Problem to solve -
The records below must be transcribed exactly. Do not include the pictures.

Change detection outputs
= Beginning of Section =

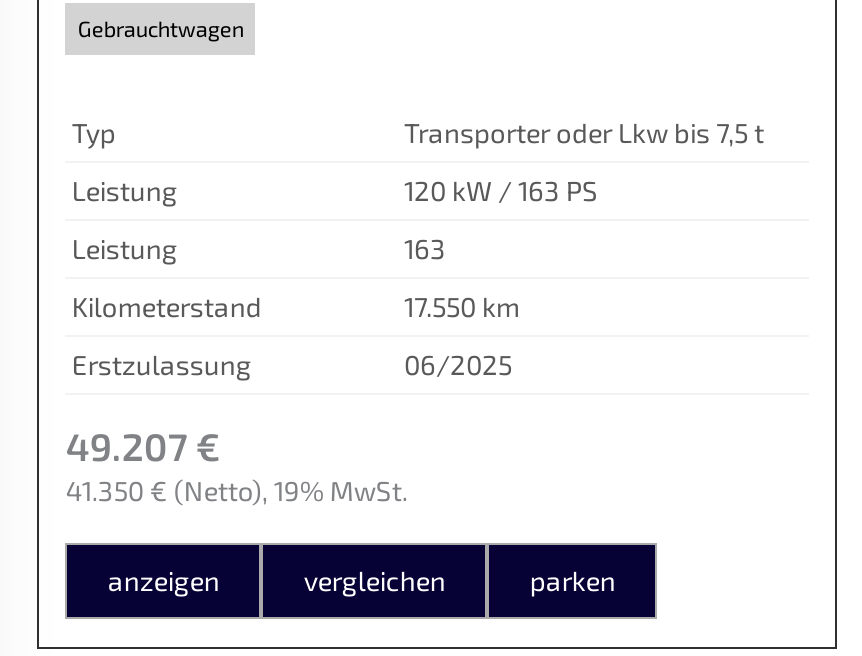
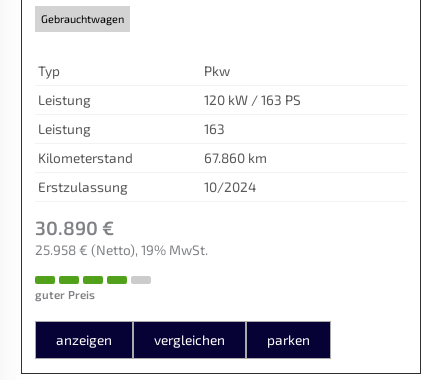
- Transporter oder Lkw bis 7,5 t
+ Pkw

- 17.550 km
+ 67.860 km

- 06/2025
- 49.207 €
- 41.350 €(Netto) 19% MwSt.
+ 10/2024
+ 30.890 €
+ 25.958 €(Netto) 19% MwSt.
+ guter Preis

= End of Section =

Written response -
- Transporter oder Lkw bis 7,5 t
+ Pkw

- 17.550 km
+ 67.860 km

- 06/2025
- 49.207 €
- 41.350 €(Netto) 19% MwSt.
+ 10/2024
+ 30.890 €
+ 25.958 €(Netto) 19% MwSt.
+ guter Preis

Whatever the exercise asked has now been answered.